» Task brief: Retype the following records exactly and exclude the pictures.

» Recorded data:
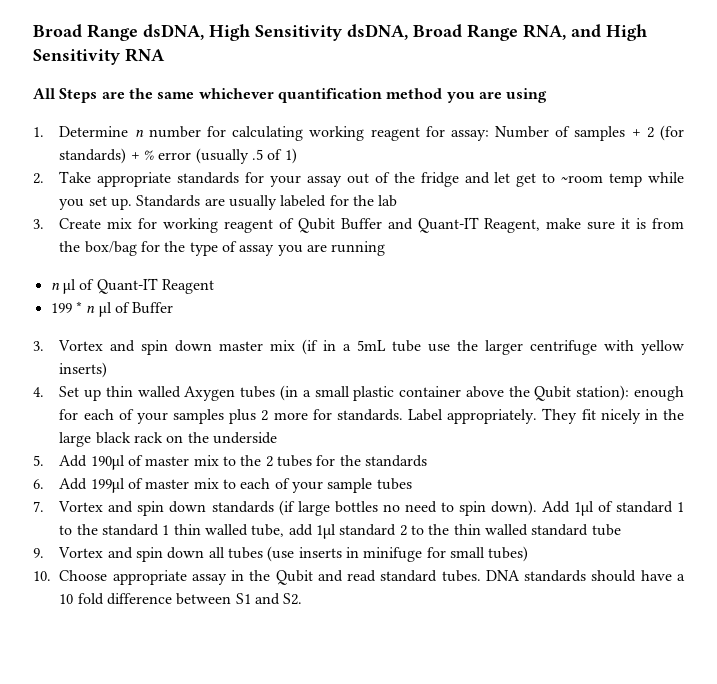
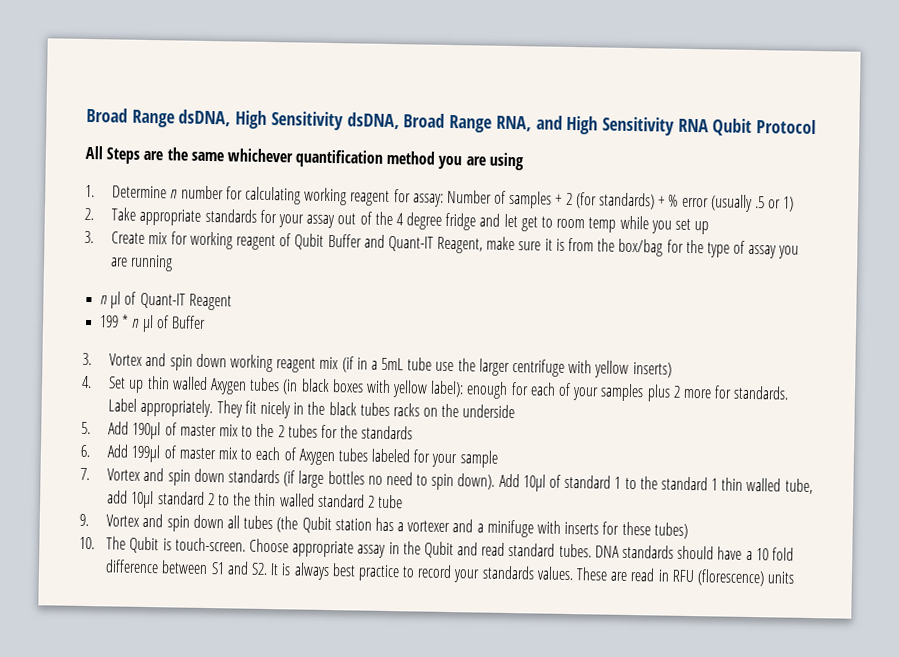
- Broad Range dsDNA, High Sensitivity dsDNA, Broad Range RNA, and High Sensitivity RNA
+ Broad Range dsDNA, High Sensitivity dsDNA, Broad Range RNA, and High Sensitivity RNA Qubit Protocol
- 1. Determine n number for calculating working reagent for assay: Number of samples + 2 (for standards) + % error (usually .5 of 1)
+ 1. Determine n number for calculating working reagent for assay: Number of samples + 2 (for standards) + % error (usually .5 or 1)
- 2. Take appropriate standards for your assay out of the fridge and let get to ~room temp while you set up. Standards are usually labeled for the lab
+ 2. Take appropriate standards for your assay out of the 4 degree fridge and let get to room temp while you set up
- 3. Vortex and spin down master mix (if in a 5mL tube use the larger centrifuge with yellow inserts)
+ 3. Vortex and spin down working reagent mix (if in a 5mL tube use the larger centrifuge with yellow inserts)
- 4. Set up thin walled Axygen tubes (in a small plastic container above the Qubit station): enough for each of your samples plus 2 more for standards.
+ 4. Set up thin walled Axygen tubes (in black boxes with yellow label): enough for each of your samples plus 2 more for standards.
- They fit nicely in the large black rack on the underside
+ They fit nicely in the black tubes racks on the underside
- 6. Add 199μl of master mix to each of your sample tubes
+ 6. Add 199μl of master mix to each of Axygen tubes labeled for your sample
- Add 1µl of standard 1 to the standard 1 thin walled tube, add 1µl standard 2 to the thin walled standard tube
+ Add 10µl of standard 1 to the standard 1 thin walled tube, add 10µl standard 2 to the thin walled standard 2 tube
- 9. Vortex and spin down all tubes (use inserts in minifuge for small tubes)
- 10. Choose appropriate assay in the Qubit and read standard tubes.
+ 9. Vortex and spin down all tubes (the Qubit station has a vortexer and a minifuge with inserts for these tubes)
+ 10. The Qubit is touch-screen. Choose appropriate assay in the Qubit and read standard tubes.
- DNA standards should have a 10 fold difference between S1 and S2.
+ DNA standards should have a 10 fold difference between S1 and S2. It is always best practice to record your standards values. These are read in RFU (florescence) units

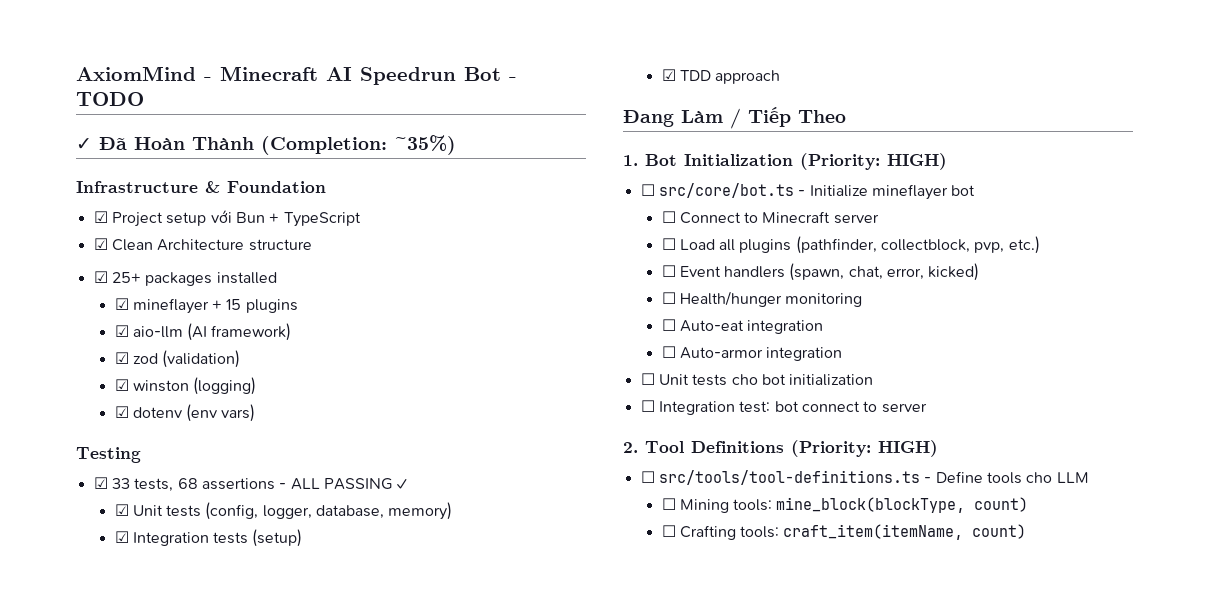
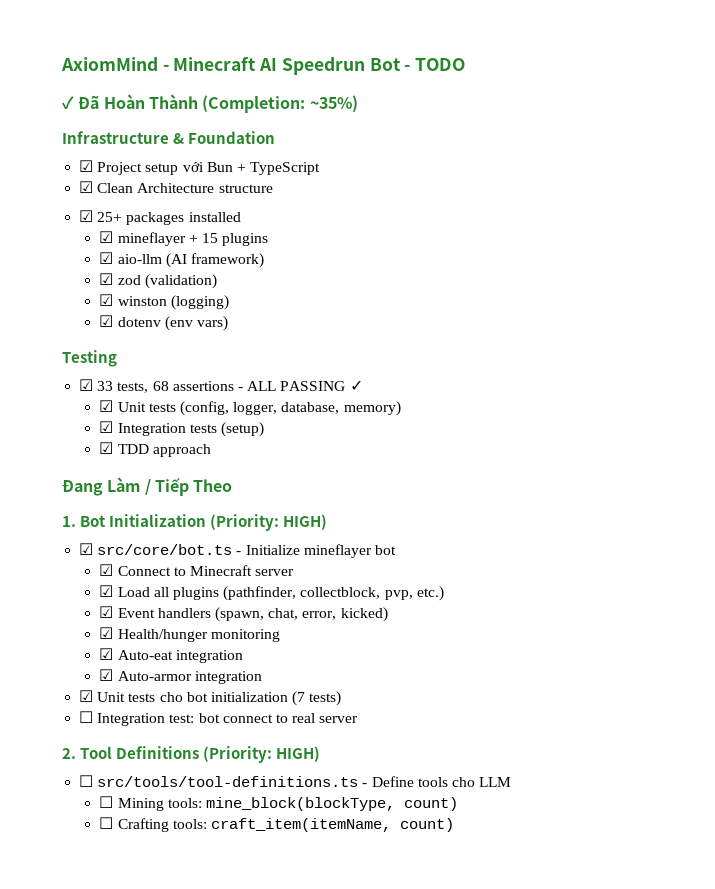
- ☐ src/core/bot.ts - Initialize mineflayer bot
+ ☑ src/core/bot.ts - Initialize mineflayer bot
- ☐ Connect to Minecraft server
+ ☑ Connect to Minecraft server
- ☐ Load all plugins (pathfinder, collectblock, pvp, etc.)
+ ☑ Load all plugins (pathfinder, collectblock, pvp, etc.)
- ☐ Event handlers (spawn, chat, error, kicked)
+ ☑ Event handlers (spawn, chat, error, kicked)
- ☐ Health/hunger monitoring
+ ☑ Health/hunger monitoring
- ☐ Auto-eat integration
+ ☑ Auto-eat integration
- ☐ Auto-armor integration
+ ☑ Auto-armor integration
- ☐ Unit tests cho bot initialization
+ ☑ Unit tests cho bot initialization (7 tests)
- ☐ Integration test: bot connect to server
+ ☐ Integration test: bot connect to real server

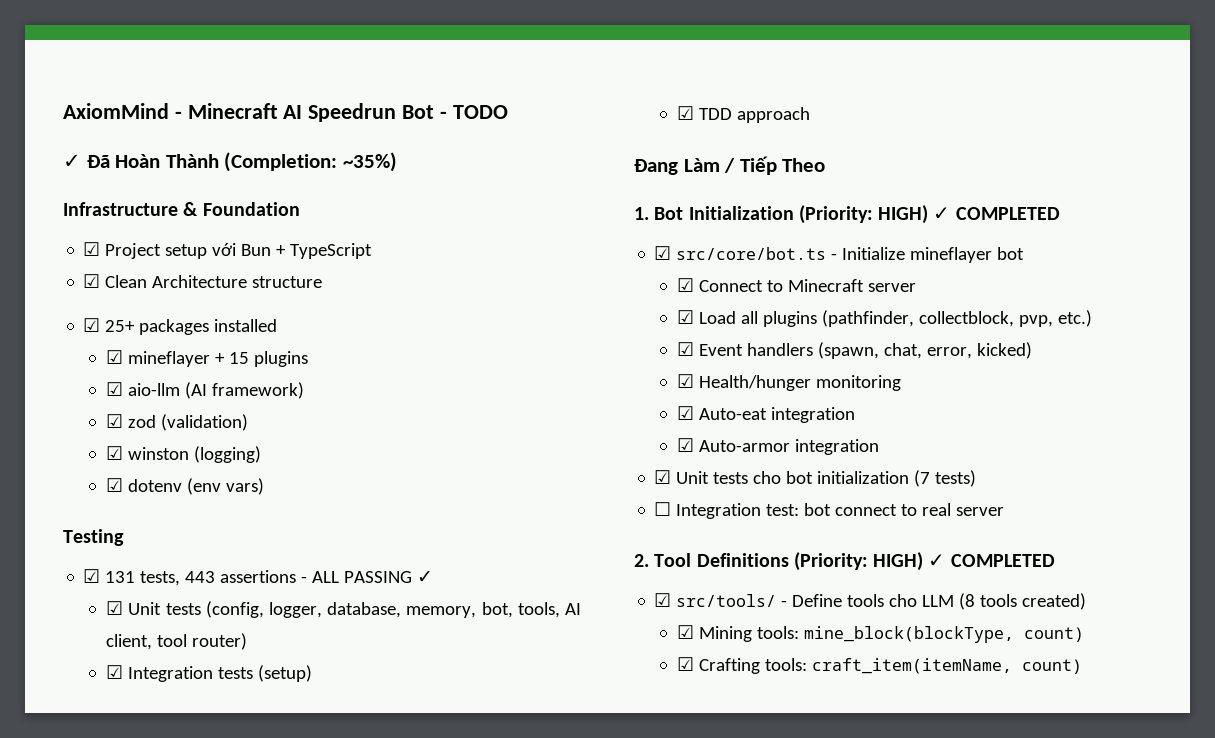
- ☑ 33 tests, 68 assertions - ALL PASSING ✓
+ ☑ 131 tests, 443 assertions - ALL PASSING ✓
- ☑ Unit tests (config, logger, database, memory)
+ ☑ Unit tests (config, logger, database, memory, bot, tools, AI client, tool router)
- 1. Bot Initialization (Priority: HIGH)
+ 1. Bot Initialization (Priority: HIGH) ✓ COMPLETED
- 2. Tool Definitions (Priority: HIGH)
- ☐ src/tools/tool-definitions.ts - Define tools cho LLM
- ☐ Mining tools: mine_block(blockType, count)
+ 2. Tool Definitions (Priority: HIGH) ✓ COMPLETED
+ ☑ src/tools/ - Define tools cho LLM (8 tools created)
+ ☑ Mining tools: mine_block(blockType, count)
- ☐ Crafting tools: craft_item(itemName, count)
+ ☑ Crafting tools: craft_item(itemName, count)

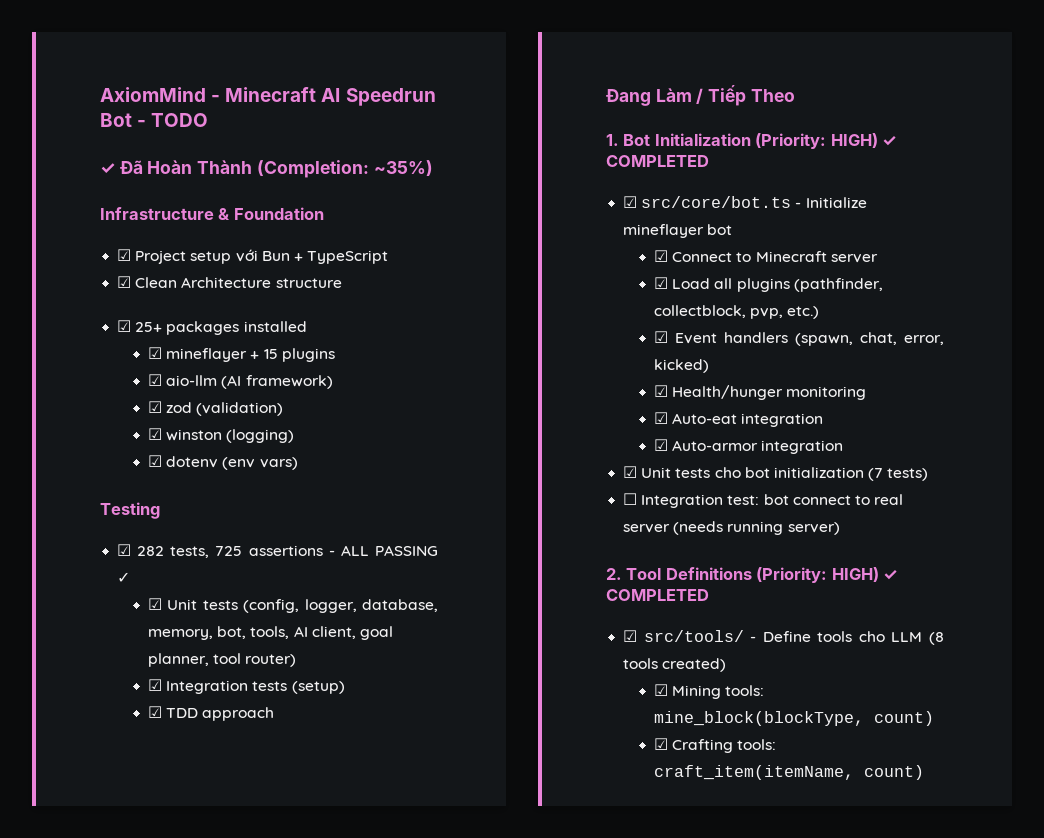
- ☑ 131 tests, 443 assertions - ALL PASSING ✓
+ ☑ 282 tests, 725 assertions - ALL PASSING ✓
- ☑ Unit tests (config, logger, database, memory, bot, tools, AI client, tool router)
+ ☑ Unit tests (config, logger, database, memory, bot, tools, AI client, goal planner, tool router)
- ☐ Integration test: bot connect to real server
+ ☐ Integration test: bot connect to real server (needs running server)

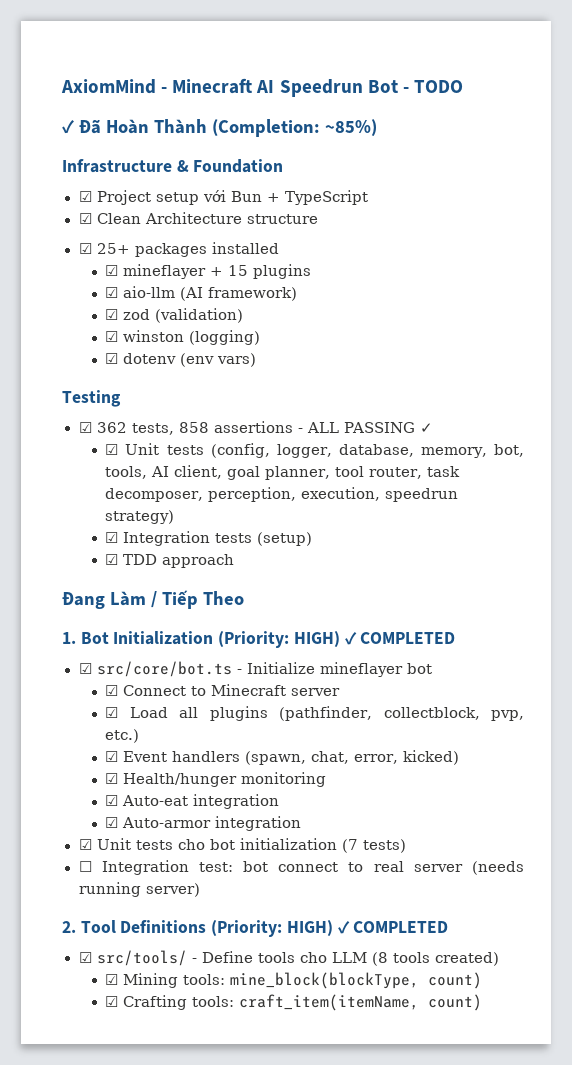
- ✓ Đã Hoàn Thành (Completion: ~35%)
+ ✓ Đã Hoàn Thành (Completion: ~85%)
- ☑ 282 tests, 725 assertions - ALL PASSING ✓
+ ☑ 362 tests, 858 assertions - ALL PASSING ✓
- ☑ Unit tests (config, logger, database, memory, bot, tools, AI client, goal planner, tool router)
+ ☑ Unit tests (config, logger, database, memory, bot, tools, AI client, goal planner, tool router, task decomposer, perception, execution, speedrun strategy)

» Answer to the exercise:
- Broad Range dsDNA, High Sensitivity dsDNA, Broad Range RNA, and High Sensitivity RNA
+ Broad Range dsDNA, High Sensitivity dsDNA, Broad Range RNA, and High Sensitivity RNA Qubit Protocol
- 1. Determine n number for calculating working reagent for assay: Number of samples + 2 (for standards) + % error (usually .5 of 1)
+ 1. Determine n number for calculating working reagent for assay: Number of samples + 2 (for standards) + % error (usually .5 or 1)
- 2. Take appropriate standards for your assay out of the fridge and let get to ~room temp while you set up. Standards are usually labeled for the lab
+ 2. Take appropriate standards for your assay out of the 4 degree fridge and let get to room temp while you set up
- 3. Vortex and spin down master mix (if in a 5mL tube use the larger centrifuge with yellow inserts)
+ 3. Vortex and spin down working reagent mix (if in a 5mL tube use the larger centrifuge with yellow inserts)
- 4. Set up thin walled Axygen tubes (in a small plastic container above the Qubit station): enough for each of your samples plus 2 more for standards.
+ 4. Set up thin walled Axygen tubes (in black boxes with yellow label): enough for each of your samples plus 2 more for standards.
- They fit nicely in the large black rack on the underside
+ They fit nicely in the black tubes racks on the underside
- 6. Add 199μl of master mix to each of your sample tubes
+ 6. Add 199μl of master mix to each of Axygen tubes labeled for your sample
- Add 1µl of standard 1 to the standard 1 thin walled tube, add 1µl standard 2 to the thin walled standard tube
+ Add 10µl of standard 1 to the standard 1 thin walled tube, add 10µl standard 2 to the thin walled standard 2 tube
- 9. Vortex and spin down all tubes (use inserts in minifuge for small tubes)
- 10. Choose appropriate assay in the Qubit and read standard tubes.
+ 9. Vortex and spin down all tubes (the Qubit station has a vortexer and a minifuge with inserts for these tubes)
+ 10. The Qubit is touch-screen. Choose appropriate assay in the Qubit and read standard tubes.
- DNA standards should have a 10 fold difference between S1 and S2.
+ DNA standards should have a 10 fold difference between S1 and S2. It is always best practice to record your standards values. These are read in RFU (florescence) units

- ☐ src/core/bot.ts - Initialize mineflayer bot
+ ☑ src/core/bot.ts - Initialize mineflayer bot
- ☐ Connect to Minecraft server
+ ☑ Connect to Minecraft server
- ☐ Load all plugins (pathfinder, collectblock, pvp, etc.)
+ ☑ Load all plugins (pathfinder, collectblock, pvp, etc.)
- ☐ Event handlers (spawn, chat, error, kicked)
+ ☑ Event handlers (spawn, chat, error, kicked)
- ☐ Health/hunger monitoring
+ ☑ Health/hunger monitoring
- ☐ Auto-eat integration
+ ☑ Auto-eat integration
- ☐ Auto-armor integration
+ ☑ Auto-armor integration
- ☐ Unit tests cho bot initialization
+ ☑ Unit tests cho bot initialization (7 tests)
- ☐ Integration test: bot connect to server
+ ☐ Integration test: bot connect to real server

- ☑ 33 tests, 68 assertions - ALL PASSING ✓
+ ☑ 131 tests, 443 assertions - ALL PASSING ✓
- ☑ Unit tests (config, logger, database, memory)
+ ☑ Unit tests (config, logger, database, memory, bot, tools, AI client, tool router)
- 1. Bot Initialization (Priority: HIGH)
+ 1. Bot Initialization (Priority: HIGH) ✓ COMPLETED
- 2. Tool Definitions (Priority: HIGH)
- ☐ src/tools/tool-definitions.ts - Define tools cho LLM
- ☐ Mining tools: mine_block(blockType, count)
+ 2. Tool Definitions (Priority: HIGH) ✓ COMPLETED
+ ☑ src/tools/ - Define tools cho LLM (8 tools created)
+ ☑ Mining tools: mine_block(blockType, count)
- ☐ Crafting tools: craft_item(itemName, count)
+ ☑ Crafting tools: craft_item(itemName, count)

- ☑ 131 tests, 443 assertions - ALL PASSING ✓
+ ☑ 282 tests, 725 assertions - ALL PASSING ✓
- ☑ Unit tests (config, logger, database, memory, bot, tools, AI client, tool router)
+ ☑ Unit tests (config, logger, database, memory, bot, tools, AI client, goal planner, tool router)
- ☐ Integration test: bot connect to real server
+ ☐ Integration test: bot connect to real server (needs running server)

- ✓ Đã Hoàn Thành (Completion: ~35%)
+ ✓ Đã Hoàn Thành (Completion: ~85%)
- ☑ 282 tests, 725 assertions - ALL PASSING ✓
+ ☑ 362 tests, 858 assertions - ALL PASSING ✓
- ☑ Unit tests (config, logger, database, memory, bot, tools, AI client, goal planner, tool router)
+ ☑ Unit tests (config, logger, database, memory, bot, tools, AI client, goal planner, tool router, task decomposer, perception, execution, speedrun strategy)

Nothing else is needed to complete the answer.